**Exercise description**
Print the data that follows exactly as it stands, from its first line through the line containing "tax: 20% = 4823.67 -> 20% = 5073.86", and stop there.

-------- Given records --------

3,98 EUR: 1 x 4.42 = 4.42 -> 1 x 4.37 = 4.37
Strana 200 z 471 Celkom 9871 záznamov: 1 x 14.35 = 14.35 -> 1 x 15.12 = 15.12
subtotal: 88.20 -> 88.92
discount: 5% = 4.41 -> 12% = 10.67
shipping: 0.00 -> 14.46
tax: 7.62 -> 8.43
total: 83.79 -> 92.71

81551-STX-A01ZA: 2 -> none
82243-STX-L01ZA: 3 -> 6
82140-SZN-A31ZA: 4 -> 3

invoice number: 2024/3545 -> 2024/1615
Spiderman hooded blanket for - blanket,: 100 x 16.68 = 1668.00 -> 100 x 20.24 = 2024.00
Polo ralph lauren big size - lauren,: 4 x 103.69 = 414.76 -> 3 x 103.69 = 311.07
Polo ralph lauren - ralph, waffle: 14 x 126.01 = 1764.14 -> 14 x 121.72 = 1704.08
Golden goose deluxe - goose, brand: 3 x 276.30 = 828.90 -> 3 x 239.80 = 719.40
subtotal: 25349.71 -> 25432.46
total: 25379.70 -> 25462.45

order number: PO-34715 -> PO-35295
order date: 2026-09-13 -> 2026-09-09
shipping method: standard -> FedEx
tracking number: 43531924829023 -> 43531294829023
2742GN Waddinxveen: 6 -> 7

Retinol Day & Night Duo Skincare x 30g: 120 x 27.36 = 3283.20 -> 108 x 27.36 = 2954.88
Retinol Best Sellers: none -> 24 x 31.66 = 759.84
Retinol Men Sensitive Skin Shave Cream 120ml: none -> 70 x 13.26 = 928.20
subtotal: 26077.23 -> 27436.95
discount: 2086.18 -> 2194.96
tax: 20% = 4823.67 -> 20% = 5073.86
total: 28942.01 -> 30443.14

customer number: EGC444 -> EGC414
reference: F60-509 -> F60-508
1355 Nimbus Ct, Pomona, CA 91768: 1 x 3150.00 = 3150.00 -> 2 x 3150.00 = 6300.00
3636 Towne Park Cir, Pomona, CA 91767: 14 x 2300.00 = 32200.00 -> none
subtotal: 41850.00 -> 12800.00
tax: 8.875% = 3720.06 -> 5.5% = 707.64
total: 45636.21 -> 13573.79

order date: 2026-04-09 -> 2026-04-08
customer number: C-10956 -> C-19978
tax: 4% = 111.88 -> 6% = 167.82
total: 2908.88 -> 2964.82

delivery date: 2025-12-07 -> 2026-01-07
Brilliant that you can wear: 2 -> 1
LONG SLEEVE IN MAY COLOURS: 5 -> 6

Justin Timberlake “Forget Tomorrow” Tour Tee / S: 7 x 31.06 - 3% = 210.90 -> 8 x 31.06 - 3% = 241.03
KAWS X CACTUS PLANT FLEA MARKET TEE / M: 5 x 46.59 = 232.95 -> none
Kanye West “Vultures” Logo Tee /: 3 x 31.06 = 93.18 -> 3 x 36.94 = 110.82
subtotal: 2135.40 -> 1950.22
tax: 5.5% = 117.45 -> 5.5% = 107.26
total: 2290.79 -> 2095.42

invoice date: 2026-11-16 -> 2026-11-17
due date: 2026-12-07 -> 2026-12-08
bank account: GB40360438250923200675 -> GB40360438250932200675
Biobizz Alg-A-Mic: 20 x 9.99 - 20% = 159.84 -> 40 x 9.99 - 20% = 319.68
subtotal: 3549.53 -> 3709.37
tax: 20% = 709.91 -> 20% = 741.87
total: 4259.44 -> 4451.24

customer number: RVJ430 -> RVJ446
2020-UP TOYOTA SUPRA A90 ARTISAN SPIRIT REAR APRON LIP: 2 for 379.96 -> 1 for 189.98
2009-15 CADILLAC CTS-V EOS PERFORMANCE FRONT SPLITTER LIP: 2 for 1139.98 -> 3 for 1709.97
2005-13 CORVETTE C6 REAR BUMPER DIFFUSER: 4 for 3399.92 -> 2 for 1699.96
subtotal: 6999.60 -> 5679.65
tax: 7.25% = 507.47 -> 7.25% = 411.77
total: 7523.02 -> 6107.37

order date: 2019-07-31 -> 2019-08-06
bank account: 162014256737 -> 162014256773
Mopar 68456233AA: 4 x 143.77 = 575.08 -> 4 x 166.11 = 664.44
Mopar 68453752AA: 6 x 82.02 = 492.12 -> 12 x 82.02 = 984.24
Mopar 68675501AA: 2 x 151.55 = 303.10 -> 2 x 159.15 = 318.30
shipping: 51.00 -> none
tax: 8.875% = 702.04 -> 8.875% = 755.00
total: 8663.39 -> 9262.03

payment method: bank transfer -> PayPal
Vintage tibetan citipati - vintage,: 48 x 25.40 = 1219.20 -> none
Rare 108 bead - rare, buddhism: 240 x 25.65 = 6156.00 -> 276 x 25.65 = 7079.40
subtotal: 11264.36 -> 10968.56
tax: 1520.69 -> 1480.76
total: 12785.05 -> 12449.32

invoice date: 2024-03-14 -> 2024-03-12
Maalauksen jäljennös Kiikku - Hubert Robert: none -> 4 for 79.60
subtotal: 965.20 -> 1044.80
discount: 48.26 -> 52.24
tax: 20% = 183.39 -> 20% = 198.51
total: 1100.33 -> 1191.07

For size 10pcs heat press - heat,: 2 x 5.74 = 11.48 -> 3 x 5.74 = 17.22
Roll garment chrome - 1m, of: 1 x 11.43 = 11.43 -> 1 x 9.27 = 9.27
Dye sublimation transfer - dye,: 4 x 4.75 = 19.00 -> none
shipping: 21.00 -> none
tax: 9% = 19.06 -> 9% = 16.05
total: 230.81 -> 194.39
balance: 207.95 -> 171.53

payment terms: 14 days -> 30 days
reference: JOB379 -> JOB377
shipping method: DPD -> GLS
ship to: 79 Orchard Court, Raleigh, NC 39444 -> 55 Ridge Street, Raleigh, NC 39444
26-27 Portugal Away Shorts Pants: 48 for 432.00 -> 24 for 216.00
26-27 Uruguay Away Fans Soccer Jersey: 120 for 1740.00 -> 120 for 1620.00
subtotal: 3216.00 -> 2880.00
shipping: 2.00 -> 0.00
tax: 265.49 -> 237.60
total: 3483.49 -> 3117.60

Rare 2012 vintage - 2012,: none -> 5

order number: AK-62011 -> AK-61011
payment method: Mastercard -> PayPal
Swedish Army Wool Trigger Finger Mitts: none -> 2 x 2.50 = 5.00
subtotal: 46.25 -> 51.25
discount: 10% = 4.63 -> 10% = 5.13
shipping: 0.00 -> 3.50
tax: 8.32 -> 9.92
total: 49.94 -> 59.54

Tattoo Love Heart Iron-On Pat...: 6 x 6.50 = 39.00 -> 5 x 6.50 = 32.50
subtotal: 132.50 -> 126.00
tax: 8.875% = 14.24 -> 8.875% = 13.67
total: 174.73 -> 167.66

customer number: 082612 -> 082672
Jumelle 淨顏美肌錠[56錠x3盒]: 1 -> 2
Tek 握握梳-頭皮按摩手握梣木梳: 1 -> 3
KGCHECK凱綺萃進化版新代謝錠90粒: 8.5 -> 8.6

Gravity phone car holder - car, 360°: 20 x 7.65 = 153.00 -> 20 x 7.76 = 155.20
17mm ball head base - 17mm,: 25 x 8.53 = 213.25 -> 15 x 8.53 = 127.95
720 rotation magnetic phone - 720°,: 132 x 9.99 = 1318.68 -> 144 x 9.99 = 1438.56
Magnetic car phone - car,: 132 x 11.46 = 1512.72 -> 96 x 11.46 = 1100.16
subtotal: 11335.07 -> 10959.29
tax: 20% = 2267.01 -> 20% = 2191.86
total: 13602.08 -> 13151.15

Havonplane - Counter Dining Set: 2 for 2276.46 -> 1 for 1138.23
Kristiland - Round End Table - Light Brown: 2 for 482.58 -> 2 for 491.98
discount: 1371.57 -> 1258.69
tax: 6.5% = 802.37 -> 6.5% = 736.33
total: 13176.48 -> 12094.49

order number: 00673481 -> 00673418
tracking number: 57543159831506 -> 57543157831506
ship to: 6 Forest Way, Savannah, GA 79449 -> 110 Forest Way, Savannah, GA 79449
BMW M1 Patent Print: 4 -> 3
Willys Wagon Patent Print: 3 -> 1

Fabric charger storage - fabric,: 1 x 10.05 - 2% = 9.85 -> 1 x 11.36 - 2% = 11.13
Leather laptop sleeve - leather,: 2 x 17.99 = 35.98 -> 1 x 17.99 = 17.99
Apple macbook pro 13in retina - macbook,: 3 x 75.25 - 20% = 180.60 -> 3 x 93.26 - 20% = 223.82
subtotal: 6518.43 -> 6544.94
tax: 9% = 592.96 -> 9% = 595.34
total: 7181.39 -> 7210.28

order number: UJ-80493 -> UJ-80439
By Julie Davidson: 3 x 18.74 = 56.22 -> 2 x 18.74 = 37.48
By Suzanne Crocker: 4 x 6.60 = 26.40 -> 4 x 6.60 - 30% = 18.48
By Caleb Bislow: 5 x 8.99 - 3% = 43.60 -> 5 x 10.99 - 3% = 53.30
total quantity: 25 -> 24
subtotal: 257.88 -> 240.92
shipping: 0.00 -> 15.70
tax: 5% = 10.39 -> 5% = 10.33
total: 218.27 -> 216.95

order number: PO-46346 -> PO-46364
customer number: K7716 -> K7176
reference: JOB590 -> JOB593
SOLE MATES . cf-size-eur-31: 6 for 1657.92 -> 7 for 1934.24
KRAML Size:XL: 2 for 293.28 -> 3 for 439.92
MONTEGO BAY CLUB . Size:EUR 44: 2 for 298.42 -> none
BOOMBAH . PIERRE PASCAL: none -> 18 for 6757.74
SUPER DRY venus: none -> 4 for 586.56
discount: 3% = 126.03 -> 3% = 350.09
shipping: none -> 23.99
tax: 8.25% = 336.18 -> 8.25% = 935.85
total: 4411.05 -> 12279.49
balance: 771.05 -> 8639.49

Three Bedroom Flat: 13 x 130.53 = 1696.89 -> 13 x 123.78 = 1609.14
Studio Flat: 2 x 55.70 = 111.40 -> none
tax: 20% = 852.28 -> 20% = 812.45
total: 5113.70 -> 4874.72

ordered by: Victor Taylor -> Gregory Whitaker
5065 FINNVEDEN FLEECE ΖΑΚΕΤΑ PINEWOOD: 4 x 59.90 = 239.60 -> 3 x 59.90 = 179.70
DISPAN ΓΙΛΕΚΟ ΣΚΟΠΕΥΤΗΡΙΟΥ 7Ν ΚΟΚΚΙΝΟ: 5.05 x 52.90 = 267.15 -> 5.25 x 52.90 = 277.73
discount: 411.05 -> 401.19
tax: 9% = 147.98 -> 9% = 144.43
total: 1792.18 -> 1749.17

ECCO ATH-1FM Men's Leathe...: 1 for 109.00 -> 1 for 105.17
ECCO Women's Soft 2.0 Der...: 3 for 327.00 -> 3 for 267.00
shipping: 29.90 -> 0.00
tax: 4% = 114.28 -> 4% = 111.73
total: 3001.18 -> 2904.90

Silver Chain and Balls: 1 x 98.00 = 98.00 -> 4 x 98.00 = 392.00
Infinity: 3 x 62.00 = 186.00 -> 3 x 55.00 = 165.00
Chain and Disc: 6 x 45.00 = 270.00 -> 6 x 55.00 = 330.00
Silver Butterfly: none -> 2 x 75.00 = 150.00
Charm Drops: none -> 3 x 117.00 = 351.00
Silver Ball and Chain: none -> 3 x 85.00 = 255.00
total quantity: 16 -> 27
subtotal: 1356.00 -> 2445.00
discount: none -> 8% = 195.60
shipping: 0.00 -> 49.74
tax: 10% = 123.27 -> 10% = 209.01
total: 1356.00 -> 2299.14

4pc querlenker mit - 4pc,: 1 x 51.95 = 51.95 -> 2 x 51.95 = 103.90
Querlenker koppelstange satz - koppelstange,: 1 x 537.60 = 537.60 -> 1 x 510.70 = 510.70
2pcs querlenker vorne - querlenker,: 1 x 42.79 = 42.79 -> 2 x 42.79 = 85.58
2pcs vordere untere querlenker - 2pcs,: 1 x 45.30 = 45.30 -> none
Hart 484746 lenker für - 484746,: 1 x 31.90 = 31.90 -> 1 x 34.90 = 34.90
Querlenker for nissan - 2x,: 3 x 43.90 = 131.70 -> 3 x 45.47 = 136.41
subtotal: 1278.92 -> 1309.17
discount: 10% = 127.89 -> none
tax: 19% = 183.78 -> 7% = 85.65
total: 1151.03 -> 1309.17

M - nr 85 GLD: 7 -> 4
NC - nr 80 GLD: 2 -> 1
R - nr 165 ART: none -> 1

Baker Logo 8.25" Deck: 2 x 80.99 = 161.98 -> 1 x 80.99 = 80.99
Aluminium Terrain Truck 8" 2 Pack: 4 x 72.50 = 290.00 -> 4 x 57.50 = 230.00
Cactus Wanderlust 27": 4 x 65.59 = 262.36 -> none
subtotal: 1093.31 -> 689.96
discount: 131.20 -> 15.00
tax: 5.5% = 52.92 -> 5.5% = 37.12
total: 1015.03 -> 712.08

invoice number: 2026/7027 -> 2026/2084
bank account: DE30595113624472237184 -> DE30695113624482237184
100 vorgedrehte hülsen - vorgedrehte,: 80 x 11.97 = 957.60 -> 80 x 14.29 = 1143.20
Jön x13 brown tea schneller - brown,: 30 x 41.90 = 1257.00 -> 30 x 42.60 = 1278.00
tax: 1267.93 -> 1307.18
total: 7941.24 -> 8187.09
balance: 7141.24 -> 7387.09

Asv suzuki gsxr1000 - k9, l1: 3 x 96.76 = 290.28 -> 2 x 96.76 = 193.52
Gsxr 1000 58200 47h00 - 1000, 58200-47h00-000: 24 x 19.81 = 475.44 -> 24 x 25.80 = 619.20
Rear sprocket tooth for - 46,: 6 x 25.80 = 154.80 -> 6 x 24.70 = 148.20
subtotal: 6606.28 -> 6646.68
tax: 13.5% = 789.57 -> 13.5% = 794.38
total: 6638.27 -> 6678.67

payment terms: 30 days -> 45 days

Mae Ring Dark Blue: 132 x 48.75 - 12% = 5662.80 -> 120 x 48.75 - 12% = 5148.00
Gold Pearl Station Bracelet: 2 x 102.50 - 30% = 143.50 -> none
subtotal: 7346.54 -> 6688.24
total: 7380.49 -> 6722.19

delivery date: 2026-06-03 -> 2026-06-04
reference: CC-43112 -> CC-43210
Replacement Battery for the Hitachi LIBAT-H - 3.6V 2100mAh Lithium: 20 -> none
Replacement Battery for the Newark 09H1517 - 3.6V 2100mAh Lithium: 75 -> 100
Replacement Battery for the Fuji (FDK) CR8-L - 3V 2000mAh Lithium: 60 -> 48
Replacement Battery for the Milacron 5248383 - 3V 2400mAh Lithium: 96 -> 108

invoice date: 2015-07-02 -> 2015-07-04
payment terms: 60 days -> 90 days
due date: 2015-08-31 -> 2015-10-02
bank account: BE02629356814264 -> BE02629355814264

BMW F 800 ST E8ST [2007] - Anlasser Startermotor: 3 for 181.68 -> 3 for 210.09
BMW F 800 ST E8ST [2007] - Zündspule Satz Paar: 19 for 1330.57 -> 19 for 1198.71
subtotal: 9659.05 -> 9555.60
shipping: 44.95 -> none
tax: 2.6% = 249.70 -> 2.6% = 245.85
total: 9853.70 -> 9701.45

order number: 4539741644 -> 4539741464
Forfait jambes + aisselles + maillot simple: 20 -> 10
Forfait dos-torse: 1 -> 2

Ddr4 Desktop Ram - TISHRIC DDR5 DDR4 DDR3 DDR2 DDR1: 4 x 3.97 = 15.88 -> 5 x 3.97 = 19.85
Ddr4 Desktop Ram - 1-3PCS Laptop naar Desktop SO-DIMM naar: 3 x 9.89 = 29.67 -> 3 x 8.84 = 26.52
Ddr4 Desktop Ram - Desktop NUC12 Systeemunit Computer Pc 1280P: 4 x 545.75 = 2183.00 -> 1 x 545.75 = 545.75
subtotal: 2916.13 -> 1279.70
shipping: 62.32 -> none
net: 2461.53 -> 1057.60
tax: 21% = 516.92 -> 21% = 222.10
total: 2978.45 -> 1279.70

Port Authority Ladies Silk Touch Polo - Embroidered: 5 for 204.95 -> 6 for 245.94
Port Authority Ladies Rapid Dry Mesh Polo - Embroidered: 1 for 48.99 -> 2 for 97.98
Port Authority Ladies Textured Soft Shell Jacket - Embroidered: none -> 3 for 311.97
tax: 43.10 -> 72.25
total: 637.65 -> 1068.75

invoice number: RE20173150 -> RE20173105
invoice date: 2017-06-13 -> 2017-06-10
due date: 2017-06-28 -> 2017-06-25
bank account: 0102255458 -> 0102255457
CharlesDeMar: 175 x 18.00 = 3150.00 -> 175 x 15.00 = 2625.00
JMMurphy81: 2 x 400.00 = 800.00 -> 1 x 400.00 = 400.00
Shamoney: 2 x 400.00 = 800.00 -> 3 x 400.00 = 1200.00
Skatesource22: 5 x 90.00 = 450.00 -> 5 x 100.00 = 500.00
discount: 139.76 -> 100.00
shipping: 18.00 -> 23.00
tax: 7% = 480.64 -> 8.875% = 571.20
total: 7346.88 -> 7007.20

--------

**Answer to this task**
3,98 EUR: 1 x 4.42 = 4.42 -> 1 x 4.37 = 4.37
Strana 200 z 471 Celkom 9871 záznamov: 1 x 14.35 = 14.35 -> 1 x 15.12 = 15.12
subtotal: 88.20 -> 88.92
discount: 5% = 4.41 -> 12% = 10.67
shipping: 0.00 -> 14.46
tax: 7.62 -> 8.43
total: 83.79 -> 92.71

81551-STX-A01ZA: 2 -> none
82243-STX-L01ZA: 3 -> 6
82140-SZN-A31ZA: 4 -> 3

invoice number: 2024/3545 -> 2024/1615
Spiderman hooded blanket for - blanket,: 100 x 16.68 = 1668.00 -> 100 x 20.24 = 2024.00
Polo ralph lauren big size - lauren,: 4 x 103.69 = 414.76 -> 3 x 103.69 = 311.07
Polo ralph lauren - ralph, waffle: 14 x 126.01 = 1764.14 -> 14 x 121.72 = 1704.08
Golden goose deluxe - goose, brand: 3 x 276.30 = 828.90 -> 3 x 239.80 = 719.40
subtotal: 25349.71 -> 25432.46
total: 25379.70 -> 25462.45

order number: PO-34715 -> PO-35295
order date: 2026-09-13 -> 2026-09-09
shipping method: standard -> FedEx
tracking number: 43531924829023 -> 43531294829023
2742GN Waddinxveen: 6 -> 7

Retinol Day & Night Duo Skincare x 30g: 120 x 27.36 = 3283.20 -> 108 x 27.36 = 2954.88
Retinol Best Sellers: none -> 24 x 31.66 = 759.84
Retinol Men Sensitive Skin Shave Cream 120ml: none -> 70 x 13.26 = 928.20
subtotal: 26077.23 -> 27436.95
discount: 2086.18 -> 2194.96
tax: 20% = 4823.67 -> 20% = 5073.86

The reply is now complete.